Jillian Mapes of Pitchfork was less favorable, declaring: "If you're going to do something as tired as fueling this beef, at least give us the satisfaction of making it deliciously shady." Anna Gaca of Spin noted it as "another single that makes little sense", and "a random grab bag of Perry's vocals, obnoxious voice-altering effects, and piano flourishes, all laid over a house-inflected beat". Gavin Miller of Drowned in Sound was mixed in his review, calling "largely just a deep house track with Katy Perry singing a topline, which isn't a bad thing," but felt the producers were "just offering up tunes they've had on their hard drives for Perry's team to compartmentalise and see what demographics they represent." Neil McCormick of The Daily Telegraph felt the song was "too generic to land any blows," while Mike Wass of Idolator felt Minaj's verse was "generic" and that it "sounds like a rehash of every feature she has released in 2017."

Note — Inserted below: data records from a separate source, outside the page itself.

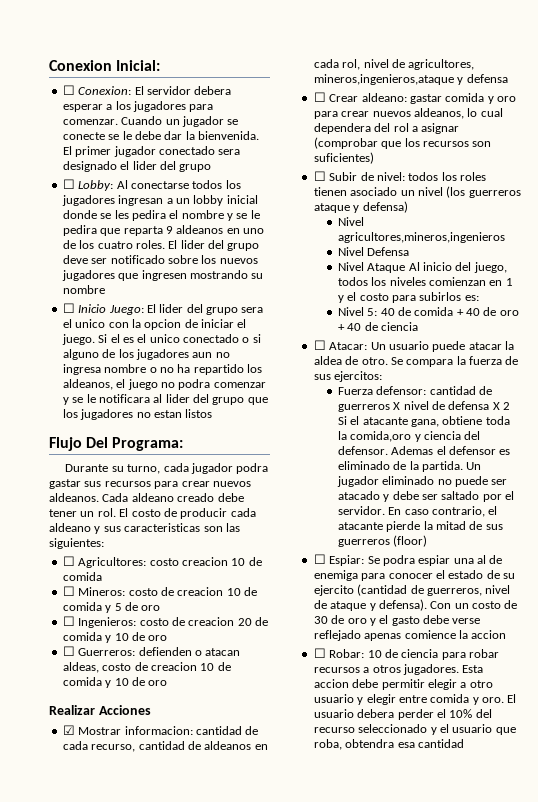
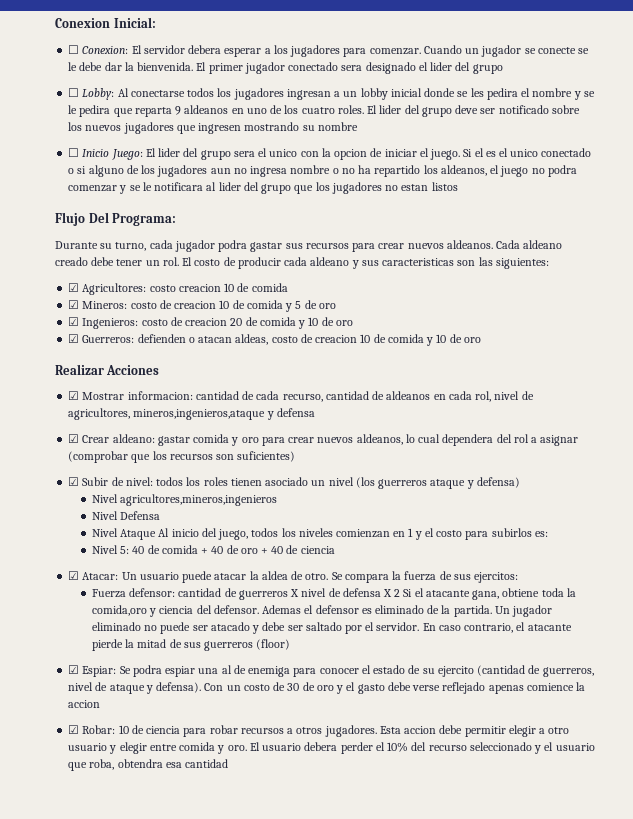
- ☐ Agricultores: costo creacion 10 de comida
+ ☑ Agricultores: costo creacion 10 de comida
- ☐ Mineros: costo de creacion 10 de comida y 5 de oro
+ ☑ Mineros: costo de creacion 10 de comida y 5 de oro
- ☐ Ingenieros: costo de creacion 20 de comida y 10 de oro
+ ☑ Ingenieros: costo de creacion 20 de comida y 10 de oro
- ☐ Guerreros: defienden o atacan aldeas, costo de creacion 10 de comida y 10 de oro
+ ☑ Guerreros: defienden o atacan aldeas, costo de creacion 10 de comida y 10 de oro
- ☐ Crear aldeano: gastar comida y oro para crear nuevos aldeanos, lo cual dependera del rol a asignar (comprobar que los recursos son suficientes)
+ ☑ Crear aldeano: gastar comida y oro para crear nuevos aldeanos, lo cual dependera del rol a asignar (comprobar que los recursos son suficientes)
- ☐ Subir de nivel: todos los roles tienen asociado un nivel (los guerreros ataque y defensa)
+ ☑ Subir de nivel: todos los roles tienen asociado un nivel (los guerreros ataque y defensa)
- ☐ Atacar: Un usuario puede atacar la aldea de otro.
+ ☑ Atacar: Un usuario puede atacar la aldea de otro.
- ☐ Espiar: Se podra espiar una al de enemiga para conocer el estado de su ejercito (cantidad de guerreros, nivel de ataque y defensa).
+ ☑ Espiar: Se podra espiar una al de enemiga para conocer el estado de su ejercito (cantidad de guerreros, nivel de ataque y defensa).
- ☐ Robar: 10 de ciencia para robar recursos a otros jugadores.
+ ☑ Robar: 10 de ciencia para robar recursos a otros jugadores.

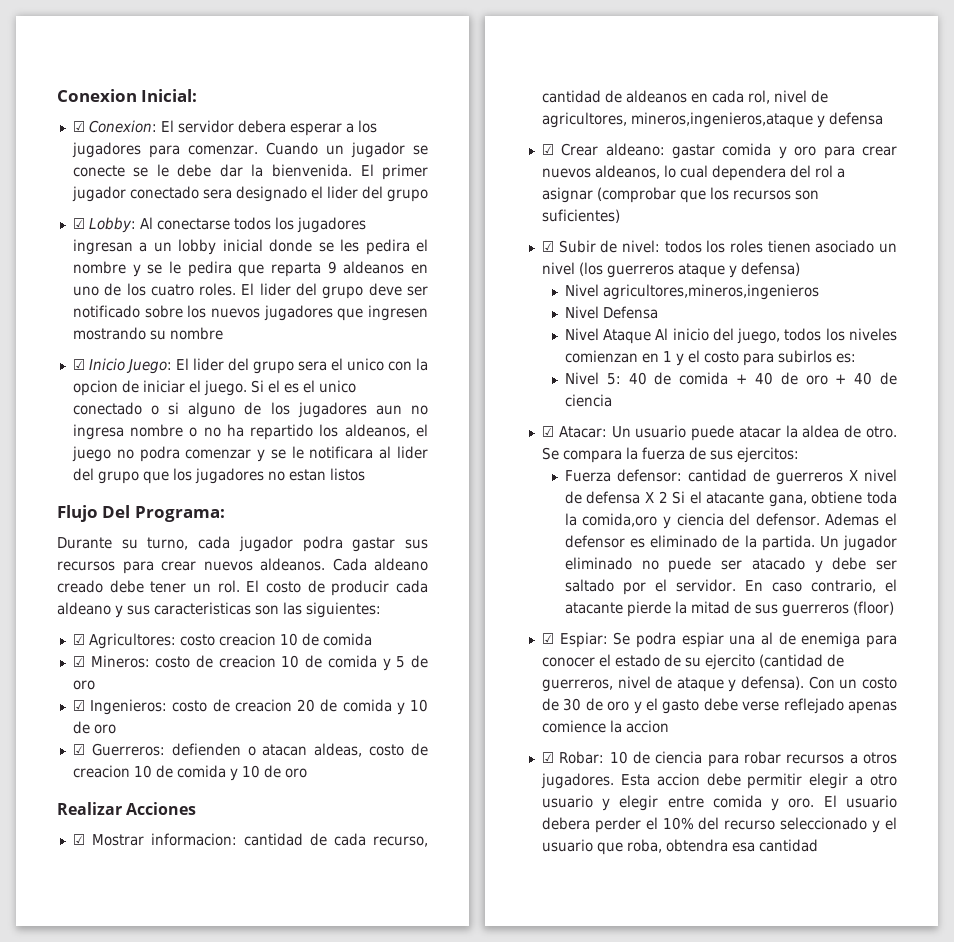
- ☐ Conexion: El servidor debera esperar a los jugadores para comenzar.
+ ☑ Conexion: El servidor debera esperar a los jugadores para comenzar.
- ☐ Lobby: Al conectarse todos los jugadores ingresan a un lobby inicial donde se les pedira el nombre y se le pedira que reparta 9 aldeanos en uno de los cuatro roles.
+ ☑ Lobby: Al conectarse todos los jugadores ingresan a un lobby inicial donde se les pedira el nombre y se le pedira que reparta 9 aldeanos en uno de los cuatro roles.
- ☐ Inicio Juego: El lider del grupo sera el unico con la opcion de iniciar el juego.
+ ☑ Inicio Juego: El lider del grupo sera el unico con la opcion de iniciar el juego.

Retrospectively, Glamour called the song a "moment of brilliance" on Witness with its "basement rave-ready beat and cheeky lyrics". Entertainment Weekly called it a "vogue-worthy tribute to 90's house music, complete with hissing hi-hats, endearingly goofy lyrics" and a "gag-worthy" Nicki Minaj guest verse.

Commercial performance

In the United States, "Swish Swish" debuted and peaked at number 46 on the Billboard Hot 100 while reaching number 33 on the Pop Songs chart. The song fared better on the Dance Club Songs chart, becoming her 18th number-one on the chart. By having eighteen songs at the top, Perry became the fifth singer with most number-ones on the Dance Club charts and extended her record for most consecutive number-one songs on the chart. As of September 2017, it has sold 165,288 copies in the country, and has been certified Platinum by the Recording Industry Association of America (RIAA). In Canada, the song first opened at number 27 on the Canadian Hot 100. "Swish Swish" later climbed to number 13, becoming Perry's 22nd top-twenty entry in the nation. It has since been certified Platinum by Music Canada (MC) for shipments of 80,000 units.

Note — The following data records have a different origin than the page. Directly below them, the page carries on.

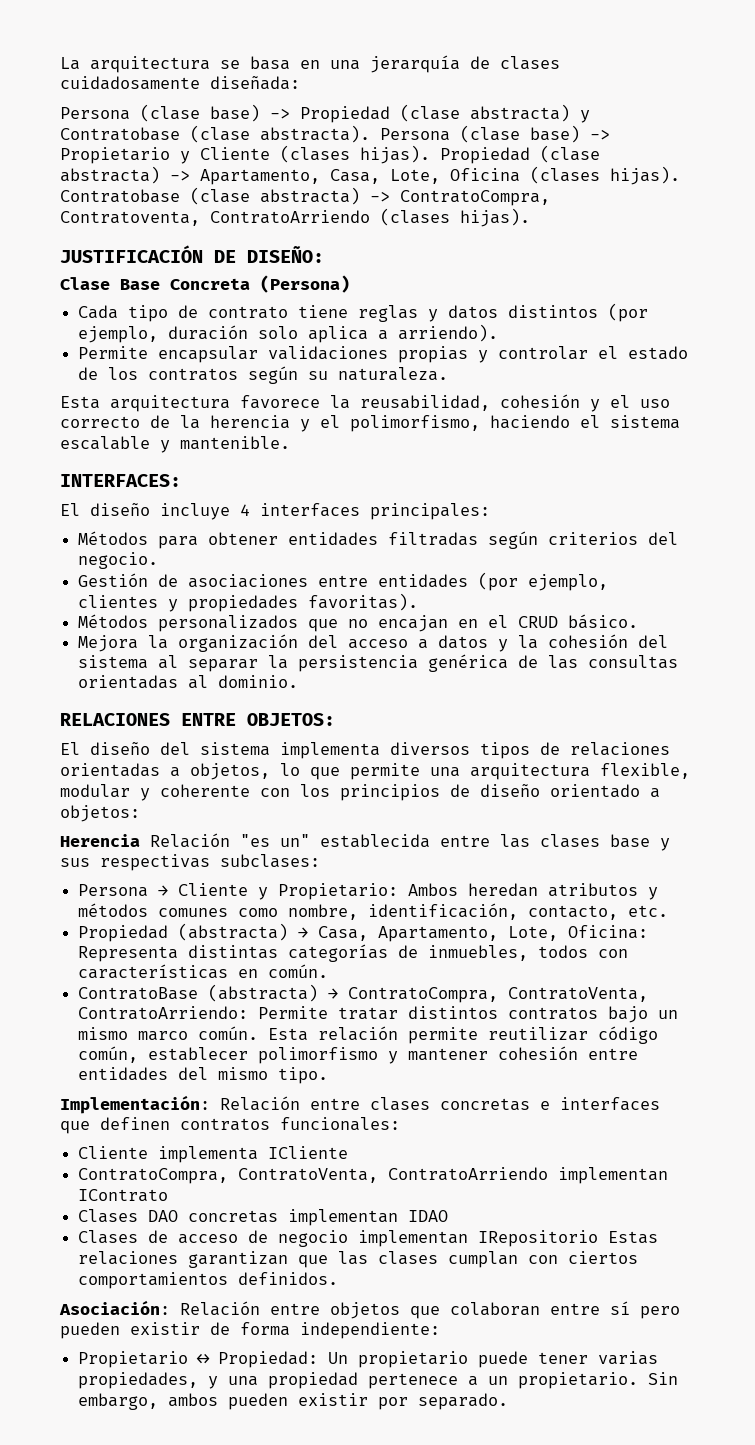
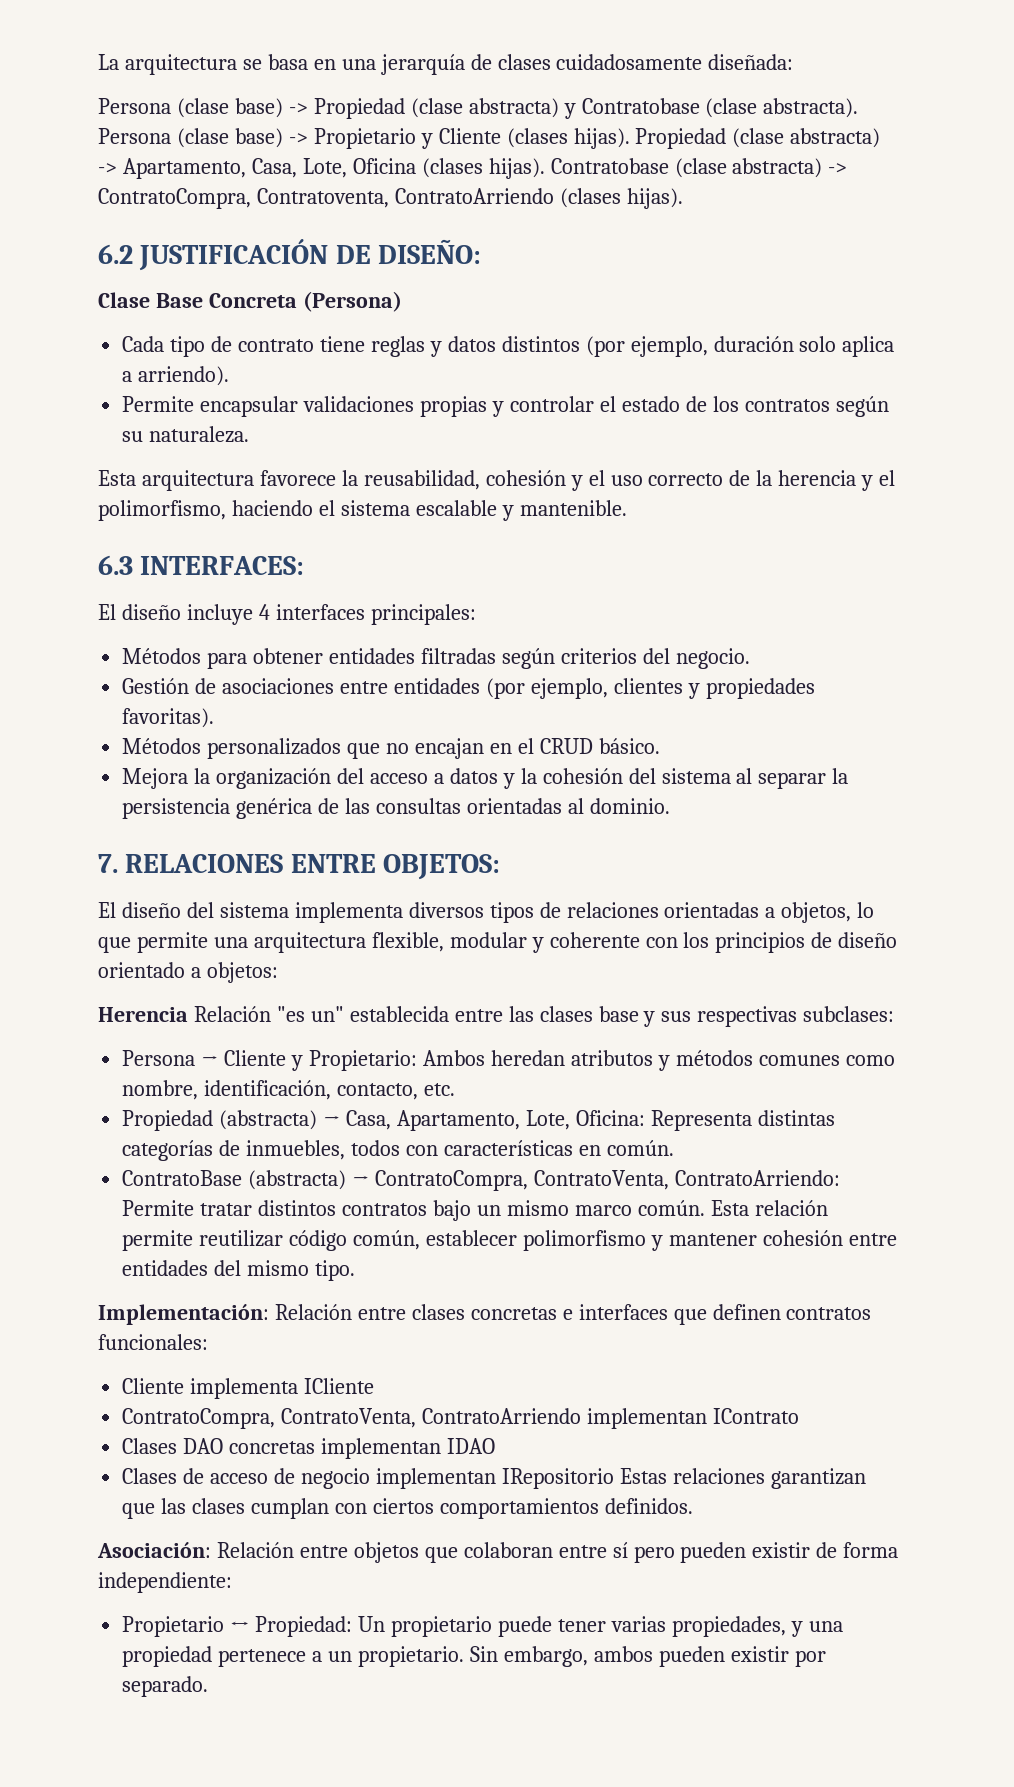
- JUSTIFICACIÓN DE DISEÑO:
+ 6.2 JUSTIFICACIÓN DE DISEÑO:
- INTERFACES:
+ 6.3 INTERFACES:
- RELACIONES ENTRE OBJETOS:
+ 7. RELACIONES ENTRE OBJETOS:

In Australia, "Swish Swish" first entered at number 37 on the ARIA Charts on June 4, 2017, before peaking at number 22 in July. In the United Kingdom, "Swish Swish" debuted at number 40 on the UK Singles Chart. It ascended to number 29 following the music video's release as well as Perry and Minaj's live performance of the track at the 2017 MTV Video Music Awards, and later reached number 19 in the nation. "Swish Swish" has also been certified Platinum by the British Phonographic Industry (BPI) for shipments of 600,000 units. In Germany, "Swish Swish" became Perry's lowest charting single, peaking at number 76; despite this, the single got certified Gold by BMVI for shipments of 200,000 units.

Music video

Development

A lyric video for the song was released on YouTube on July 3, 2017, and features Brazilian singer and reality television personality Gretchen. It was directed by Dario Vetere, and it features choreography by Fabio Duarte and CK Calasans. Two days later, Perry announced a contest titled the "#SwishSwishChallenge" for dancers to appear in the song's official music video where candidates submit videos of themselves dancing, and she would select her favorite dancer. After applicants posted their entries by the end of July 12, the video was filmed later in the month. A teaser for the official video was posted on August 21, 2017, on Perry's personal YouTube account.

Synopsis and reception
The official music video for the single was directed by Dave Meyers and released on August 24, 2017. It includes appearances from Russell Horning, Gaten Matarazzo, Jenna Ushkowitz, Doug the Pug, Christine Sydelko, Dexter Mayfield, Rob Gronkowski, Joey Chestnut, Molly Shannon, Hafþór Júlíus Björnsson, Karl-Anthony Towns, Rich Eisen, Bill Walton, and Terry Crews. Kia Stevens, Britney Young, Sydelle Noel, Ellen Wong, and Jackie Tohn make appearances as their characters from GLOW. In the video, Perry plays "Kobe Perry" the captain of the basketball team "The Tigers" whose opponents are known as "The Sheep", and Minaj performs during the game's halftime show. The video also features the brief reappearance of Kathy Beth Terry, Perry's character from "Last Friday Night (T.G.I.F.)", as well as a short gameplay clip from Just Dance 2018 and a brief segment featuring the Bag Raiders song, "Shooting Stars". Stadion Narodowy in Warsaw, Poland, was used for exterior views of the venue in the video. The official music video has over 667 million views on YouTube as of October 2022.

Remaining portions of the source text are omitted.